Criança sofre? - entrevista
08/04/13 10:50Para conversarmos sobre os sofrimentos da infância, sobre a psicanálise de crianças e o brincar convidei a psicanalista Sandra Moreira de Souza Freitas, membro da Sociedade Brasileira de Psicanálise de São Paulo, membro do Centro de Estudos da Teoria dos Campos e psicanalista de adultos e de crianças há mais de 30 anos.
Luciana: A que se deve seu interesse pela psicanálise de crianças?
Sandra: Cresci em uma casa com muitas crianças. Crianças bem sofredoras: eu também sofria muito. Sofrimento de alma. Duas dessas crianças eram meus sobrinhos, que haviam perdido o pai de forma violenta (assassinato).
Esse olhar, essa atenção para o sofrimento das crianças era um dom de minha mãe: com fina percepção e sensibilidade, ela tentava “acalmar”, contando histórias, desenhando.
O problema é que tantas outras coisas aconteciam e a solicitavam que, muitas vezes, ficávamos ao deus-dará, com nossos medos, ciúmes, invejas.

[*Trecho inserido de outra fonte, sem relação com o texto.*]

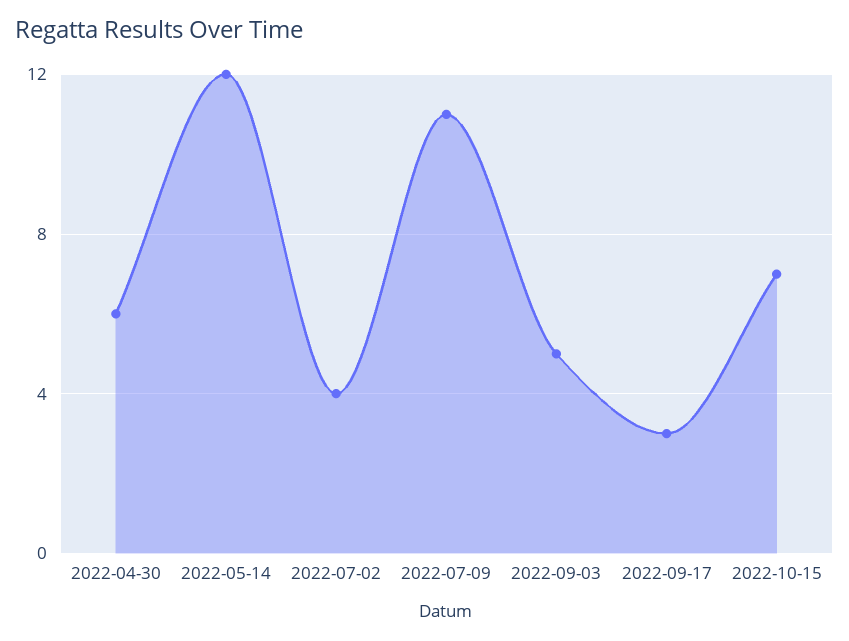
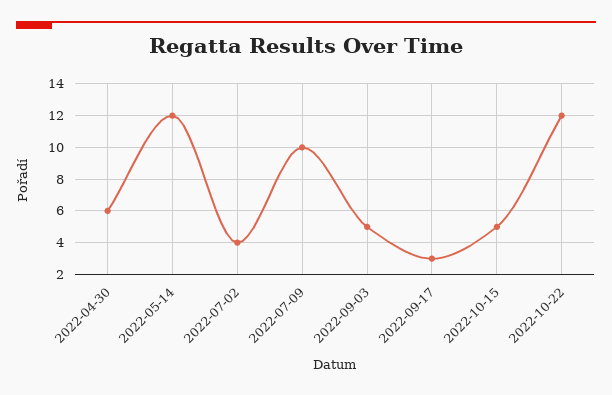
2022-07-09: 11 -> 10
2022-10-15: 7 -> 5
2022-10-22: none -> 12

Luciana: Qual a especificidade dessa análise, no que difere da análise de adultos?
Sandra: Quando conheci os textos de Melanie Klein, a grande analista da vida emocional da criança, fiquei desnorteada, como se estivesse em vórtice e depois me encantei, já que desde sempre (acho) levei jeito para trabalhar com crianças. Nos atendimentos elas melhoravam; os supervisores elogiavam o meu trabalho.
Penso, hoje, que algo mais me levava à criança: a espontaneidade, a graça e o humor. A psicanálise na época era muito séria e chata.
Sempre me senti vivendo uma situação especial, de tão pura, quase “sagrada” (nunca me permiti usar esse termo, até descobrir que Winnicott o usa para falar desse trabalho), nesse encontro com a criança.
Luciana: Quais os sofrimentos das crianças? No que diferem daqueles do adulto?
Sandra: Criança sofre – e sofre muito. E quanto mais sofre, menos brinca. E quanto menos brinca, mais sofre.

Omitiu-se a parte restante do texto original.